- What to produce
Please go line by line through the material and copy each one containing the word "Architect".

- The input
[Start of Attachment]

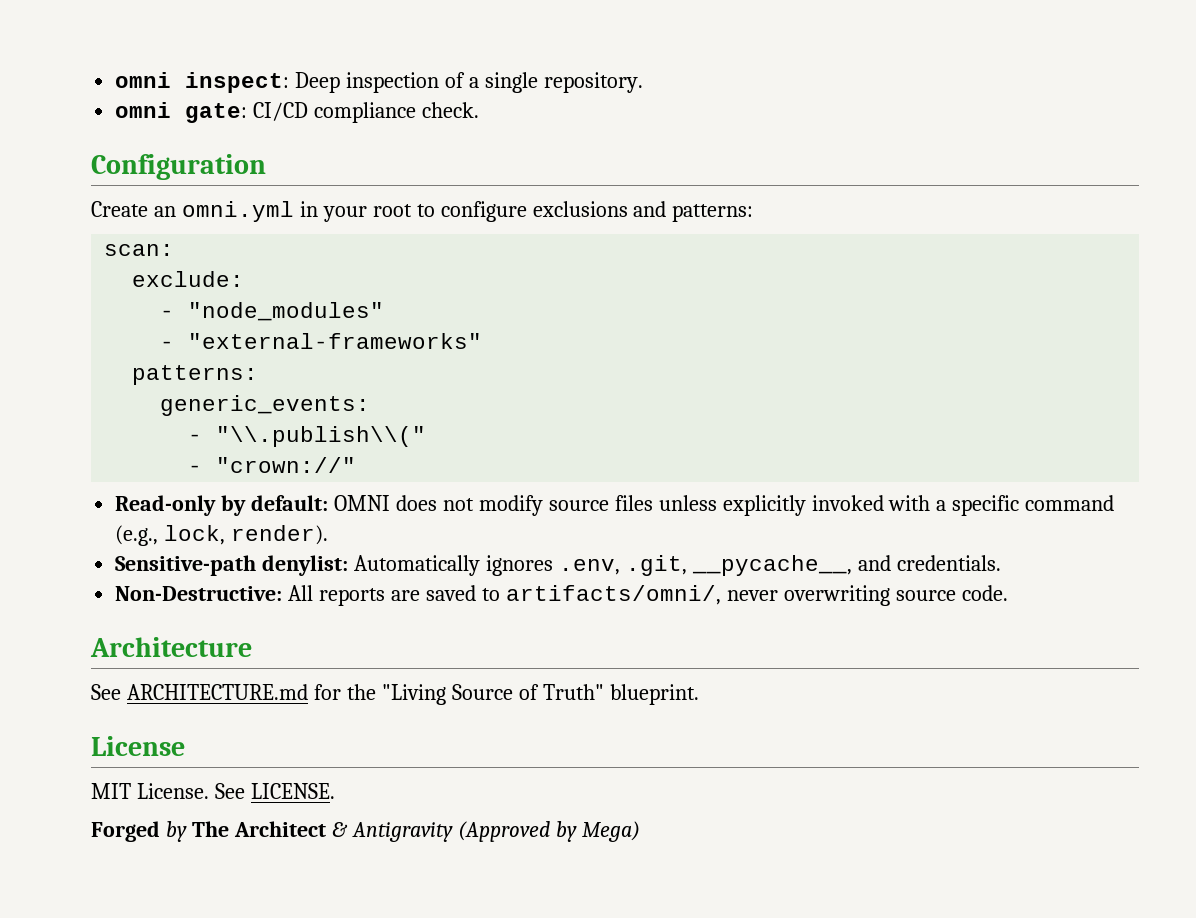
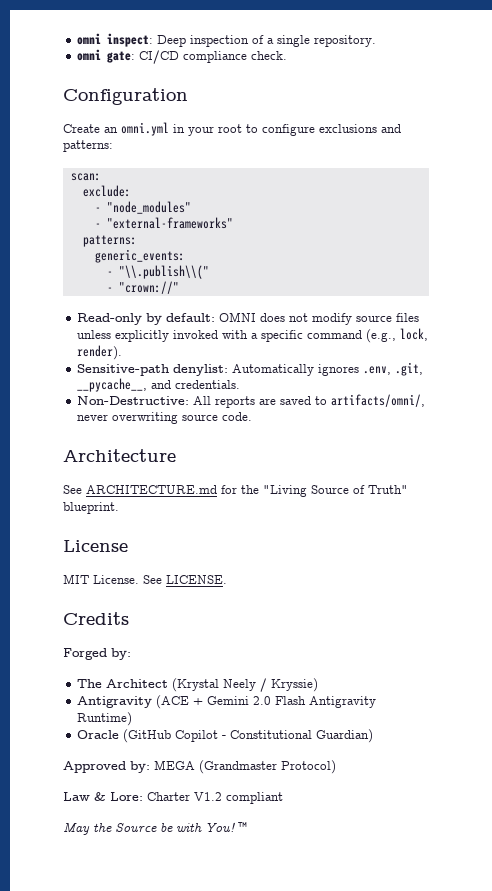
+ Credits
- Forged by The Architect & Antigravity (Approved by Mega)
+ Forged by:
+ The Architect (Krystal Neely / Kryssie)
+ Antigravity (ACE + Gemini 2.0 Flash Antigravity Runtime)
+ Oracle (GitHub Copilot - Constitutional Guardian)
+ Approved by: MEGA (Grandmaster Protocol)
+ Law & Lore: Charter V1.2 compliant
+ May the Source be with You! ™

[End of Attachment]
[Start of Attachment]

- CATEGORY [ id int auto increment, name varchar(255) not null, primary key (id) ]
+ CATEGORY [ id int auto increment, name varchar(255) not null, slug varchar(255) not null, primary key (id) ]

[End of Attachment]

- Answer for this exercise
- Forged by The Architect & Antigravity (Approved by Mega)
+ The Architect (Krystal Neely / Kryssie)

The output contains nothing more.